Required action.
Copy the entries without a single change. Pictures should be dropped.

Data extract.
- - - - -
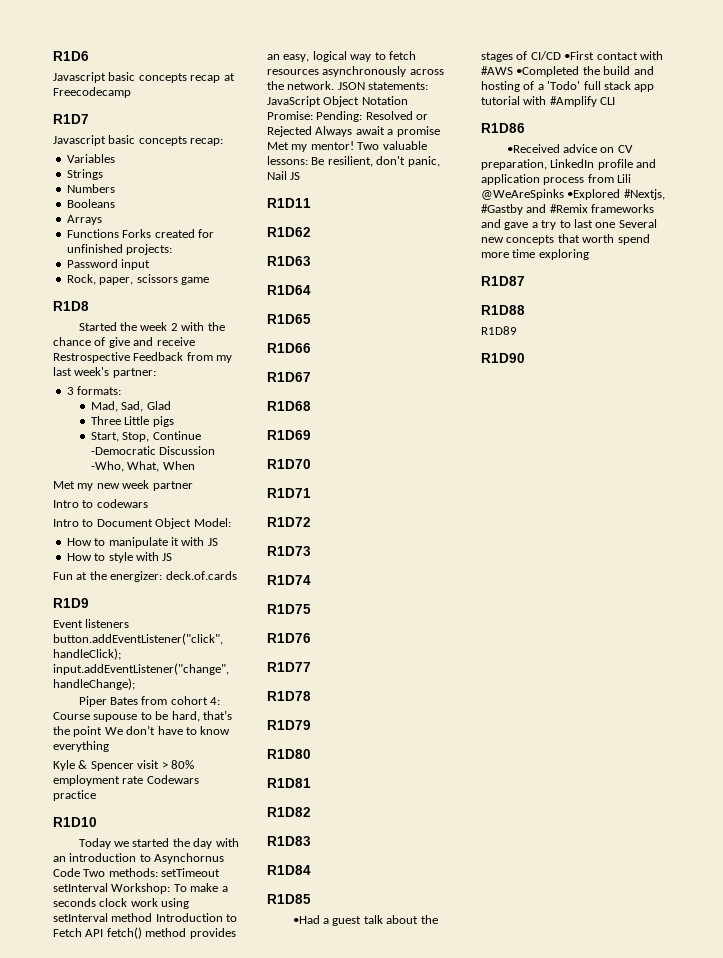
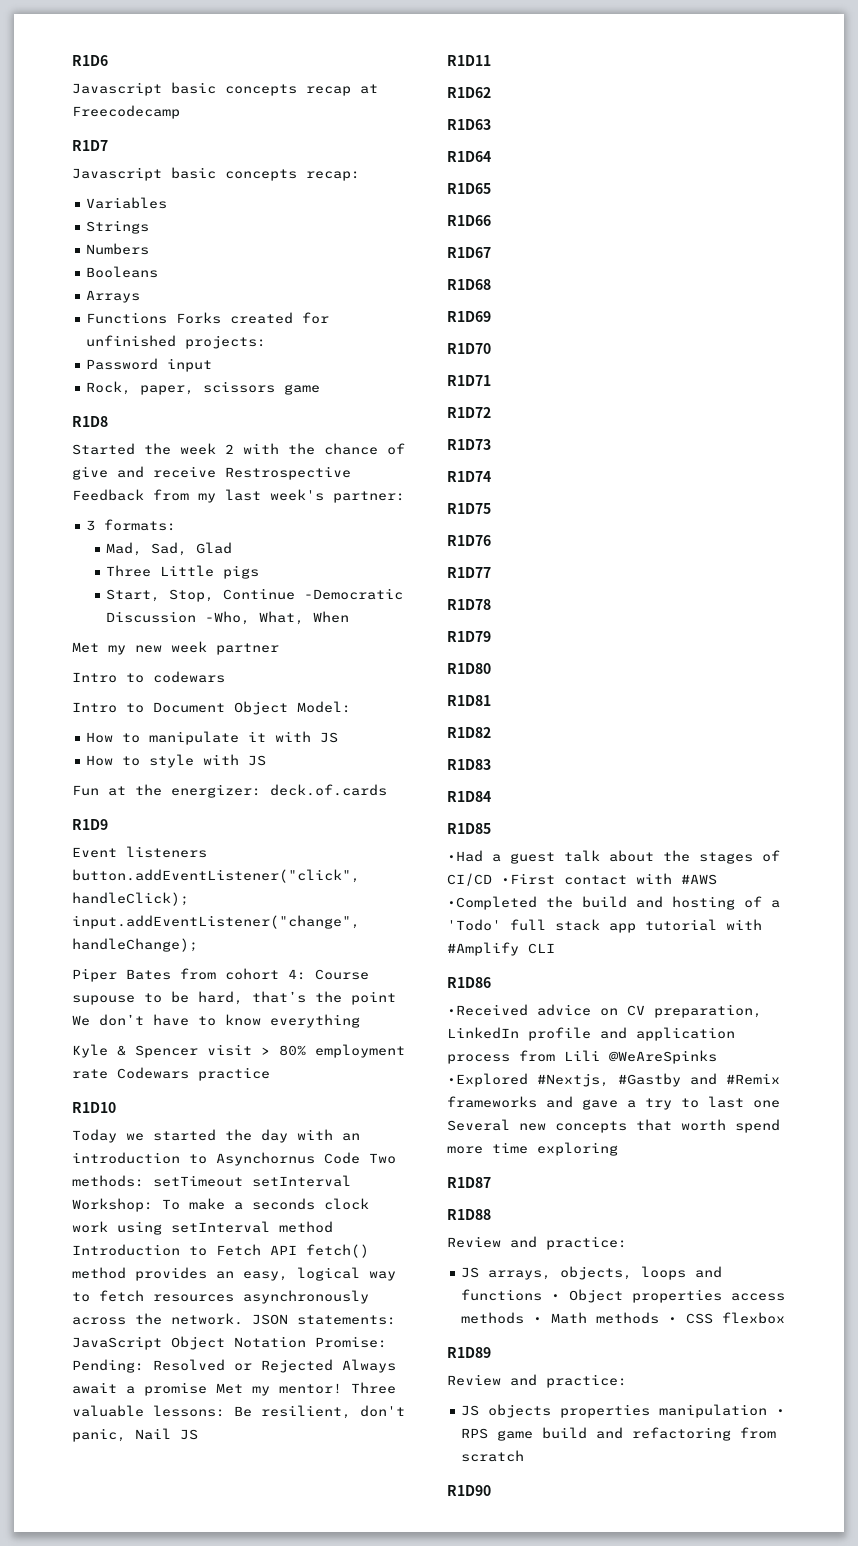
- Two valuable lessons: Be resilient, don't panic, Nail JS
+ Three valuable lessons: Be resilient, don't panic, Nail JS
  R1D88
+ Review and practice:
+ JS arrays, objects, loops and functions • Object properties access methods • Math methods • CSS flexbox
  R1D89
+ Review and practice:
+ JS objects properties manipulation • RPS game build and refactoring from scratch

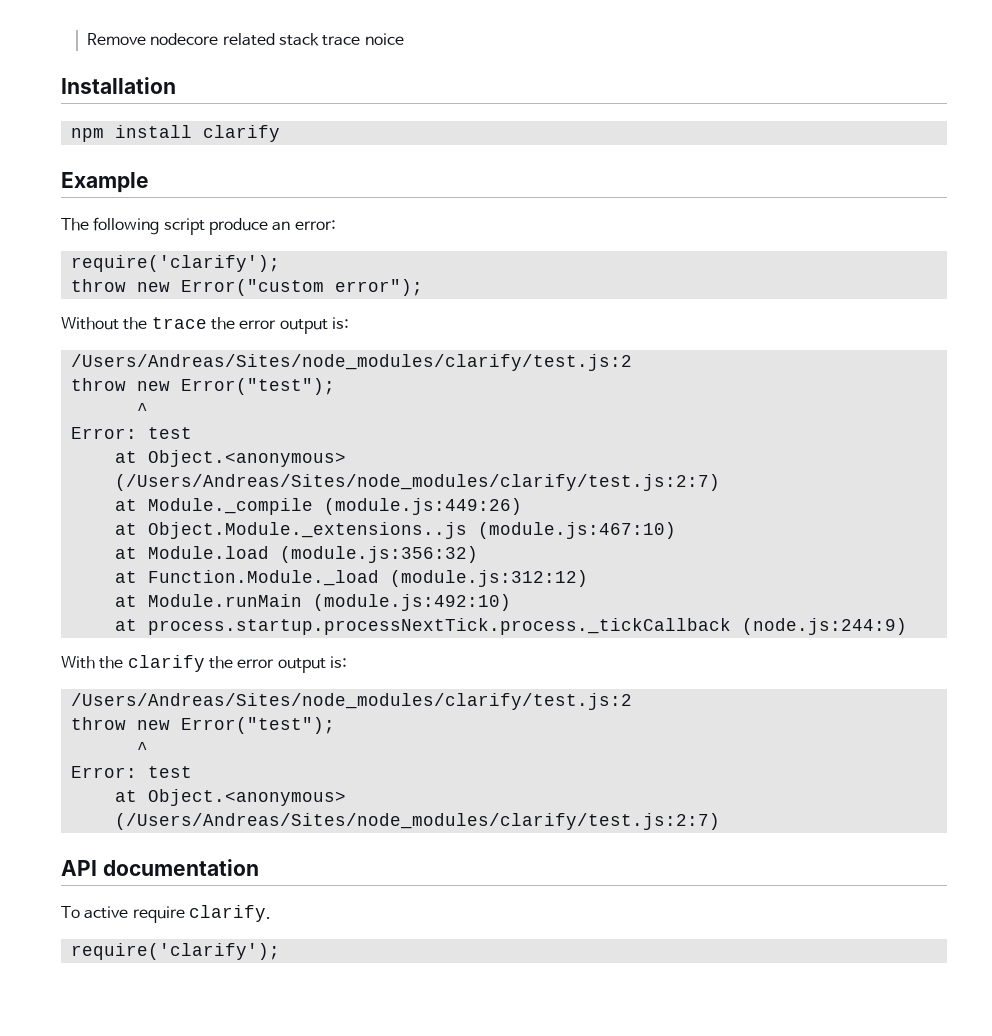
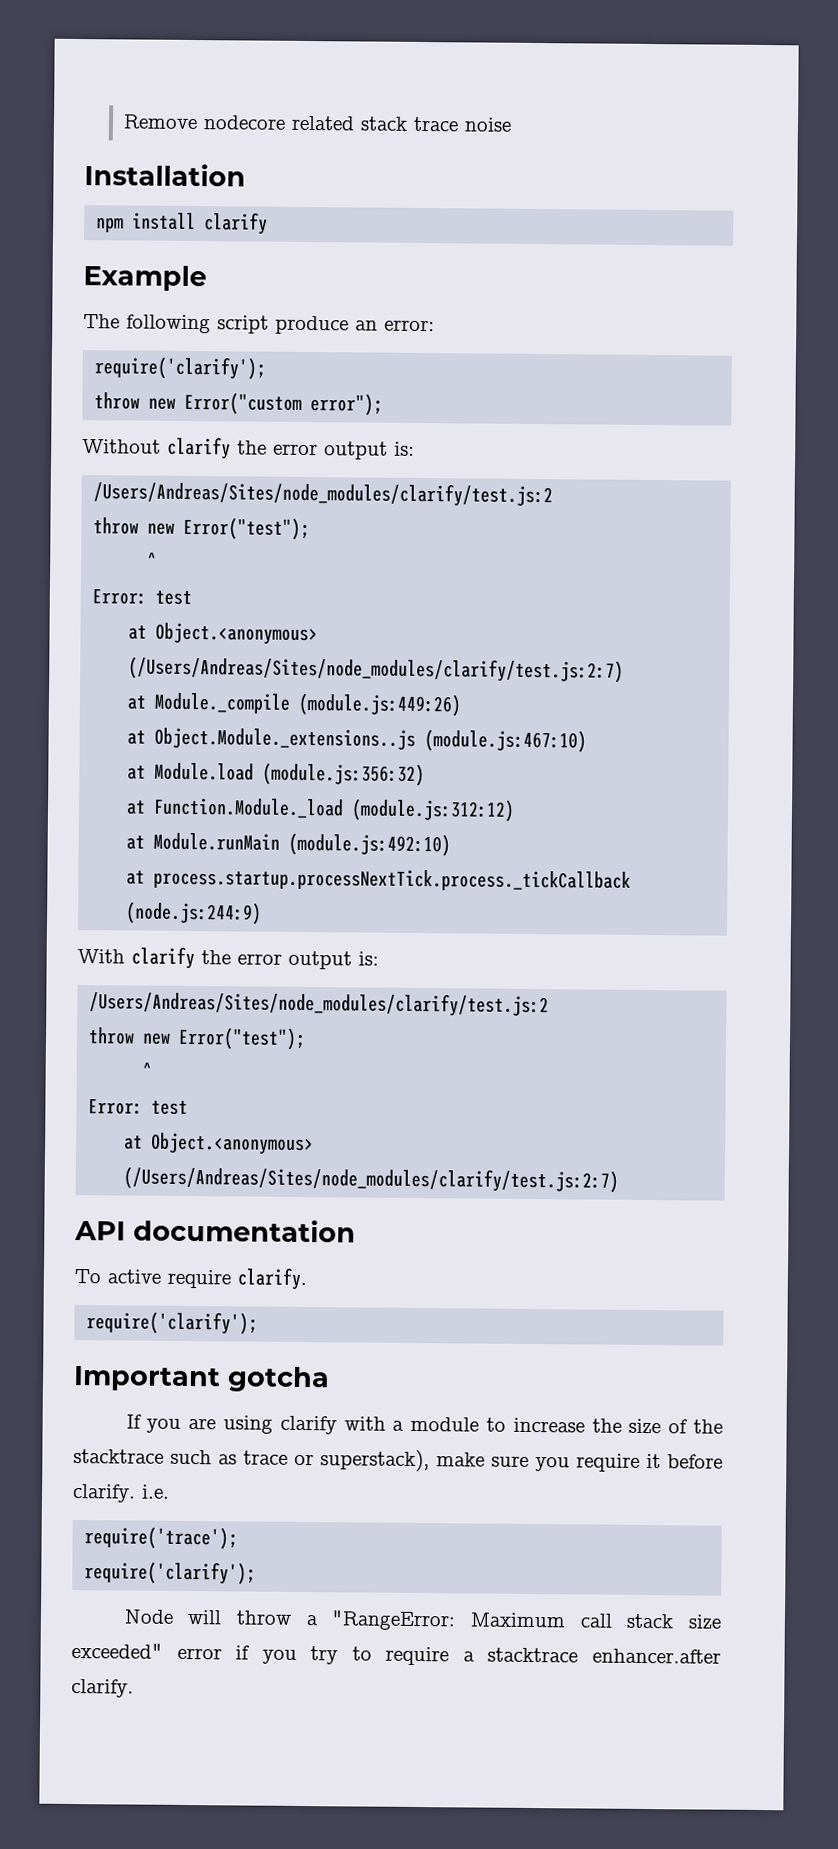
- Remove nodecore related stack trace noice
+ Remove nodecore related stack trace noise
- Without the trace the error output is:
+ Without clarify the error output is:
- With the clarify the error output is:
+ With clarify the error output is:
+ Important gotcha
+ If you are using clarify with a module to increase the size of the stacktrace such as trace or superstack), make sure you require it before clarify. i.e.
+ require('trace');
+ require('clarify');
+ Node will throw a "RangeError: Maximum call stack size exceeded" error if you try to require a stacktrace enhancer.after clarify.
- - - - -
Task response.
- Two valuable lessons: Be resilient, don't panic, Nail JS
+ Three valuable lessons: Be resilient, don't panic, Nail JS
  R1D88
+ Review and practice:
+ JS arrays, objects, loops and functions • Object properties access methods • Math methods • CSS flexbox
  R1D89
+ Review and practice:
+ JS objects properties manipulation • RPS game build and refactoring from scratch

- Remove nodecore related stack trace noice
+ Remove nodecore related stack trace noise
- Without the trace the error output is:
+ Without clarify the error output is:
- With the clarify the error output is:
+ With clarify the error output is:
+ Important gotcha
+ If you are using clarify with a module to increase the size of the stacktrace such as trace or superstack), make sure you require it before clarify. i.e.
+ require('trace');
+ require('clarify');
+ Node will throw a "RangeError: Maximum call stack size exceeded" error if you try to require a stacktrace enhancer.after clarify.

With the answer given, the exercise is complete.